Only the text of the records belongs in the answer, copied exactly, with every picture omitted.

BEGIN Records for the task

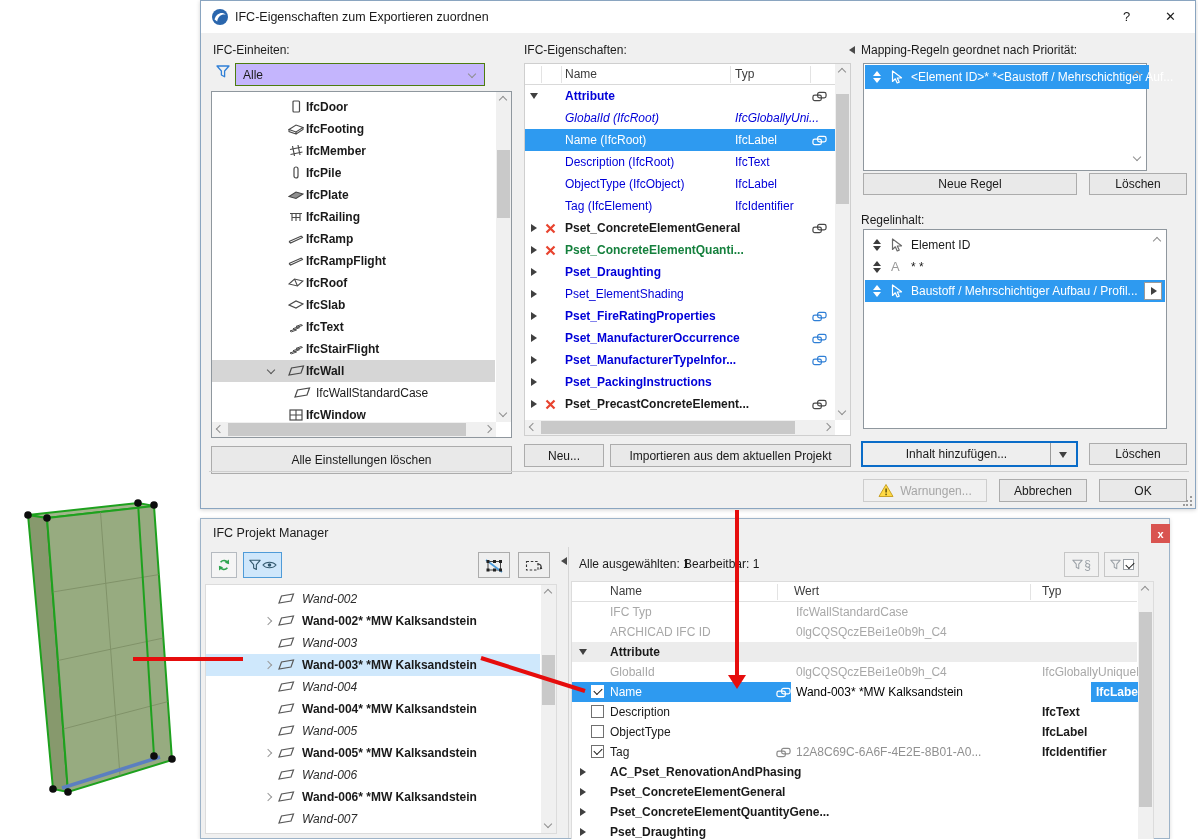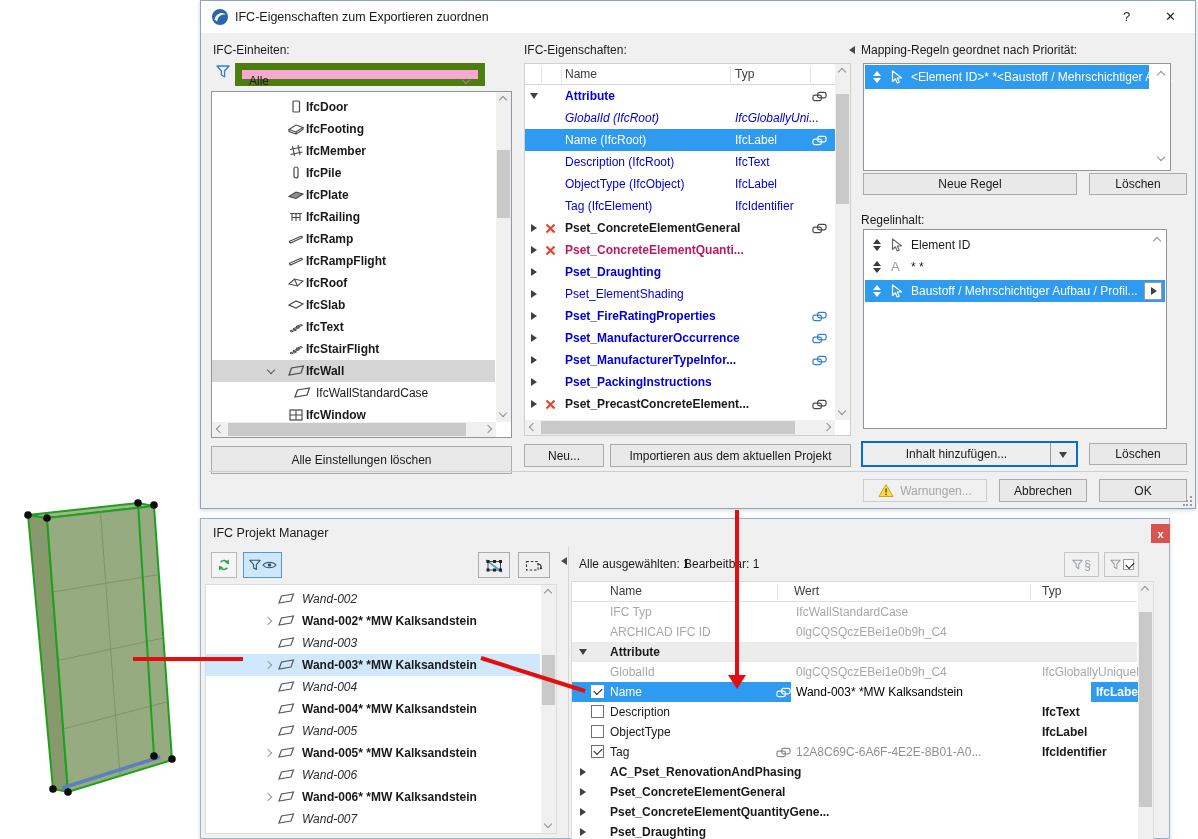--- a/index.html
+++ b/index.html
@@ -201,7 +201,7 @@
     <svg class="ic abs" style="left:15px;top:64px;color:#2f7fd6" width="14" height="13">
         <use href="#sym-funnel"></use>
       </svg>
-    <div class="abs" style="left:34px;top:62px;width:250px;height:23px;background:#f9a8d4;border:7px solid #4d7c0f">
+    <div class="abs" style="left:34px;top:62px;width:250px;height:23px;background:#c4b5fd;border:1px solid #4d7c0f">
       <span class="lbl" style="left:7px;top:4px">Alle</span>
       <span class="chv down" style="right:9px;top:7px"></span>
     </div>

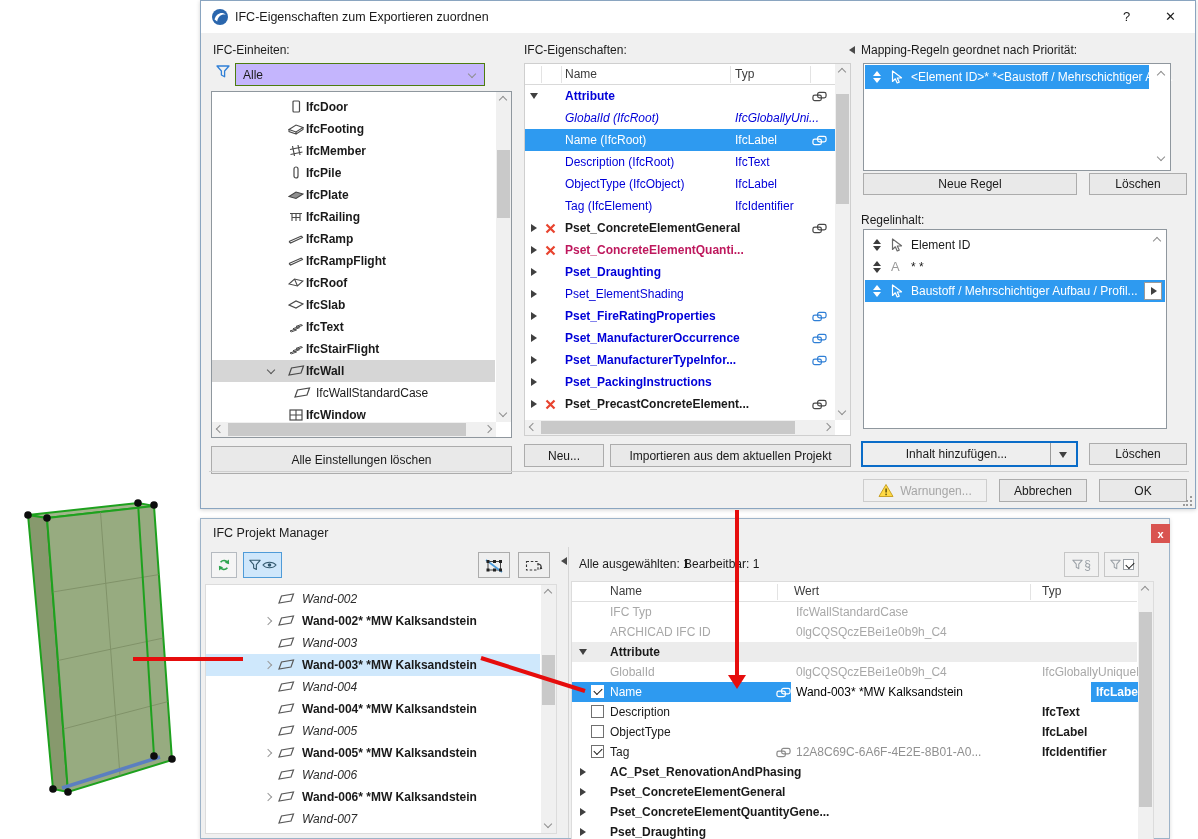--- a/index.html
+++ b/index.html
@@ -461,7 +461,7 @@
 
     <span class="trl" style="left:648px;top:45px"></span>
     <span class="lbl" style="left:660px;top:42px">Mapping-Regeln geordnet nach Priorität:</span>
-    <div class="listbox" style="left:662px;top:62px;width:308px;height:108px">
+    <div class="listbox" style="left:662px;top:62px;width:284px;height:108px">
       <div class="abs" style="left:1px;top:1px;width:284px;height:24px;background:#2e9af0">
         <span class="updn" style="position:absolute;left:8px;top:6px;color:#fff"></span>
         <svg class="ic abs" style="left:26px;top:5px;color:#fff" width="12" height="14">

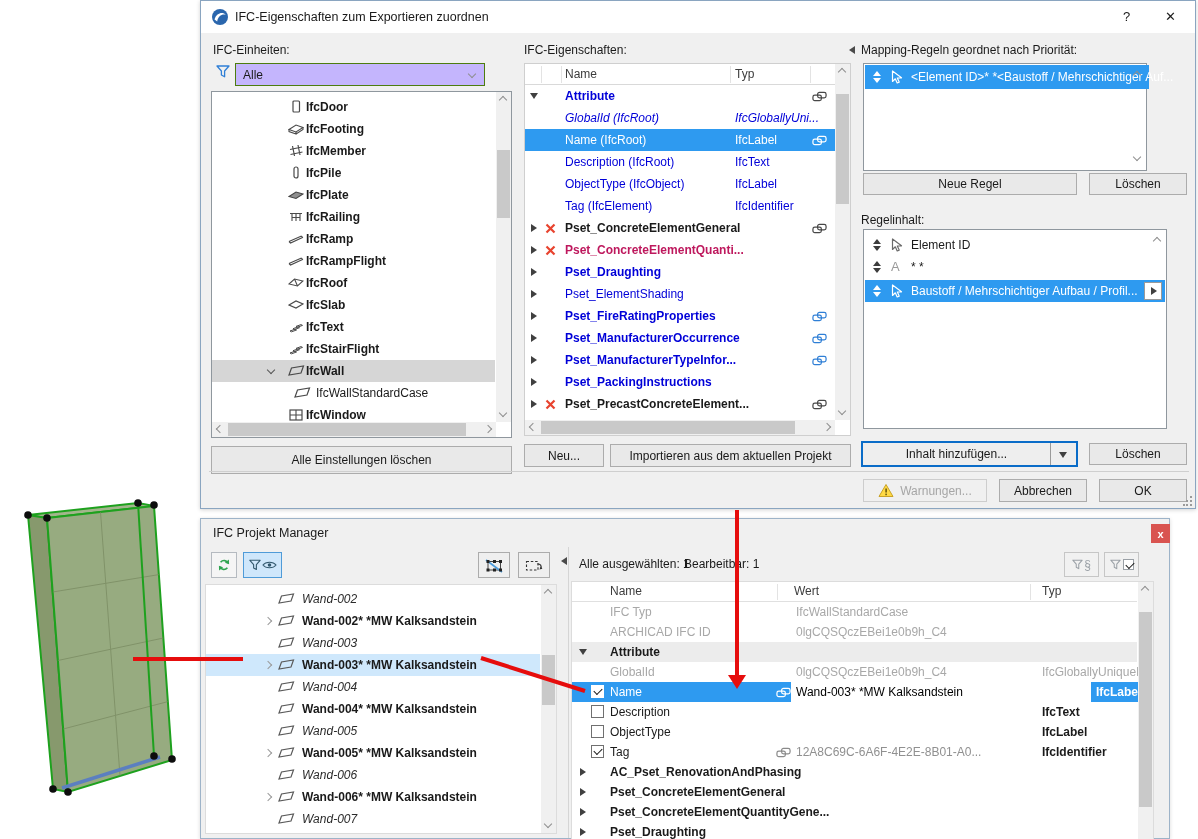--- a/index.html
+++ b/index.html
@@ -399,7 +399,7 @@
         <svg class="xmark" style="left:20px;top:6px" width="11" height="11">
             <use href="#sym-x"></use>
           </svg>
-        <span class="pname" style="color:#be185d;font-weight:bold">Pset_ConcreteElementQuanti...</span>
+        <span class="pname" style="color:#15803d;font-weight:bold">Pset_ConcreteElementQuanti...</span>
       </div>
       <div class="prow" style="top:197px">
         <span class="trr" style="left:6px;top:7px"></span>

END Records for the task

Answer to the problem:
--- a/index.html
+++ b/index.html
@@ -201,7 +201,7 @@
     <svg class="ic abs" style="left:15px;top:64px;color:#2f7fd6" width="14" height="13">
         <use href="#sym-funnel"></use>
       </svg>
-    <div class="abs" style="left:34px;top:62px;width:250px;height:23px;background:#f9a8d4;border:7px solid #4d7c0f">
+    <div class="abs" style="left:34px;top:62px;width:250px;height:23px;background:#c4b5fd;border:1px solid #4d7c0f">
       <span class="lbl" style="left:7px;top:4px">Alle</span>
       <span class="chv down" style="right:9px;top:7px"></span>
     </div>

--- a/index.html
+++ b/index.html
@@ -461,7 +461,7 @@
 
     <span class="trl" style="left:648px;top:45px"></span>
     <span class="lbl" style="left:660px;top:42px">Mapping-Regeln geordnet nach Priorität:</span>
-    <div class="listbox" style="left:662px;top:62px;width:308px;height:108px">
+    <div class="listbox" style="left:662px;top:62px;width:284px;height:108px">
       <div class="abs" style="left:1px;top:1px;width:284px;height:24px;background:#2e9af0">
         <span class="updn" style="position:absolute;left:8px;top:6px;color:#fff"></span>
         <svg class="ic abs" style="left:26px;top:5px;color:#fff" width="12" height="14">

--- a/index.html
+++ b/index.html
@@ -399,7 +399,7 @@
         <svg class="xmark" style="left:20px;top:6px" width="11" height="11">
             <use href="#sym-x"></use>
           </svg>
-        <span class="pname" style="color:#be185d;font-weight:bold">Pset_ConcreteElementQuanti...</span>
+        <span class="pname" style="color:#15803d;font-weight:bold">Pset_ConcreteElementQuanti...</span>
       </div>
       <div class="prow" style="top:197px">
         <span class="trr" style="left:6px;top:7px"></span>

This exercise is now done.